Tratándose de la más antigua reliquia de Marte, la tumba y los objetos que contuviera
harían de Matthew Carse el hombre más rico de los tres mundos… si lograba sobrevivir a
la aventura.
-Por aquí -dijo Penkawr de repente.
Había viajado largo rato en silencio, meditabundo.
Estaban en la parte más alejada de las colinas, a espaldas de Jekkara. Carse siguió al
pícaro por un estrecho sendero, al pie de una pared de roca.
Penkawr desmontó y empujó un grueso pedrusco, revelando una cavidad en la roca.
Por el agujero podía pasar con cierta dificultad un hombre.
-Tú primero -dijo Carse-. Toma la linterna.
Penkawr obedeció a regañadientes, y Carse le siguió al interior de la madriguera.
Al principio no vieron sino la oscuridad más impenetrable allí donde no llegaba la luz de
la linterna de kriptón. Penkawr avanzaba furtivamente, encogiéndose como un chacal
asustado.
Carse le quitó la linterna y la levantó por encima de la cabeza. La tortuosa entrada
daba a un corredor excavado en la roca viva. Era de sección cuadrada y sin ornamentos,
aunque la piedra aparecía espléndidamente pulida. Echó a andar por el mismo, seguido
de Penkawr.
Al final del corredor había una vasta cámara. Era también cuadrada y de una sencillez
magnífica, hasta donde Carse pudo abarcar. Al fondo se veía un estrado con un altar de
mármol, que ostentaba un símbolo idéntico al grabado en la cruz de la espada: el
ouroboros en figura de serpiente alada. Pero aquí el círculo estaba roto, la cabeza de la
serpiente levantada como para mirar hacia algún nuevo infinito.
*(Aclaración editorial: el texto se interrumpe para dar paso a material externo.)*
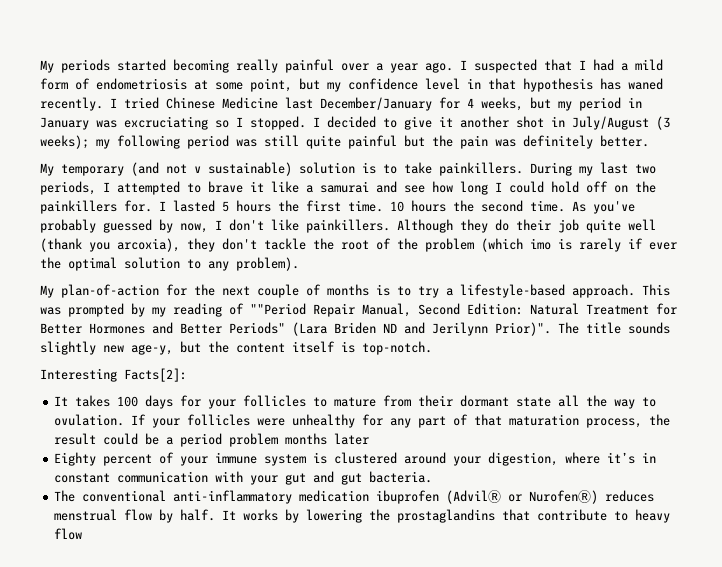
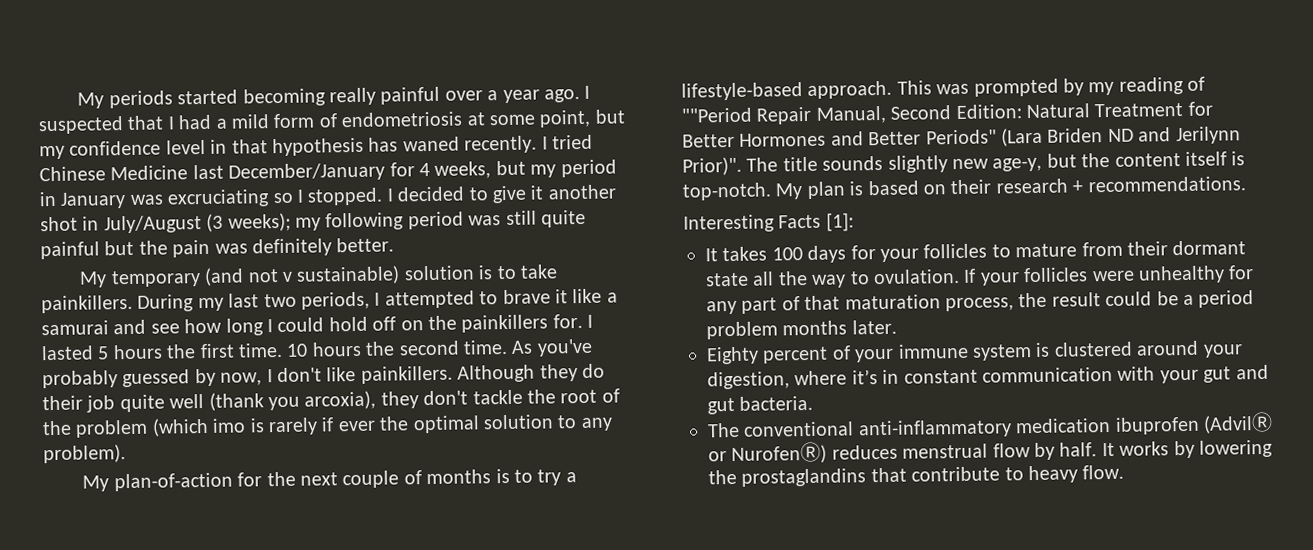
(432, 348) none -> [775,176,1246,200] My plan is based on their research + recommendations.
[124,368,187,382] Facts[2]: -> [778,212,854,232] Facts [1]:
[334,433,370,445] later -> [851,319,897,335] later.
[54,528,83,540] flow -> [1082,464,1125,480] flow.

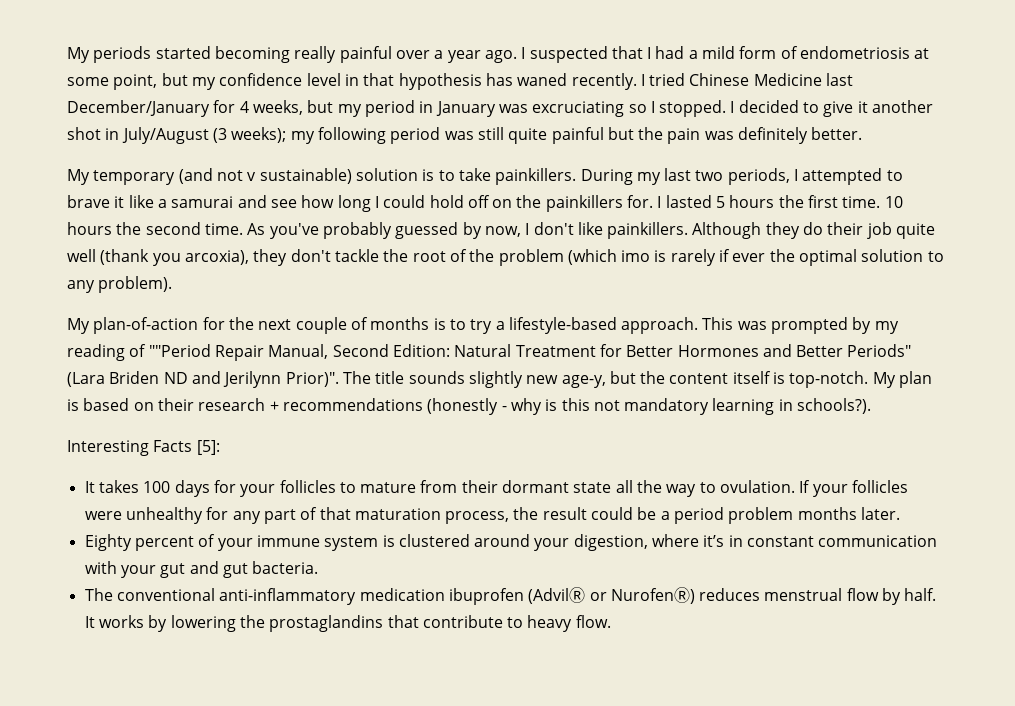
[1087,176,1246,193] recommendations. -> [282,398,872,415] recommendations (honestly - why is this not mandatory learning in schools?).
[825,212,854,232] [1]: -> [196,440,220,455] [5]:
La voz de Penkawr se dejó oír como un ronco susurro por encima de su hombro.
-Aquí fue donde encontré la espada. Hay otras cosas en esta cámara, pero no he
querido tocarlas.
Carse ya había entrevisto algunos objetos alineados junto a las paredes de la gran
cámara, brillando tenuemente a la luz de la linterna. Colgó ésta de su cinturón y se
dispuso a examinar los hallazgos.
¡Era un tesoro, en efecto! Había cotas de malla que eran verdaderas obras maestras
de la artesanía, enjoyadas con piedras preciosas de variedades desconocidas. Había
cascos de extrañas formas, cuyo metal lanzaba insólitos destellos. Halló también una silla
grande a modo de trono, ejecutada en oro con arabescos de un metal oscuro; cada brazo
lucía una gran gema de color leonado.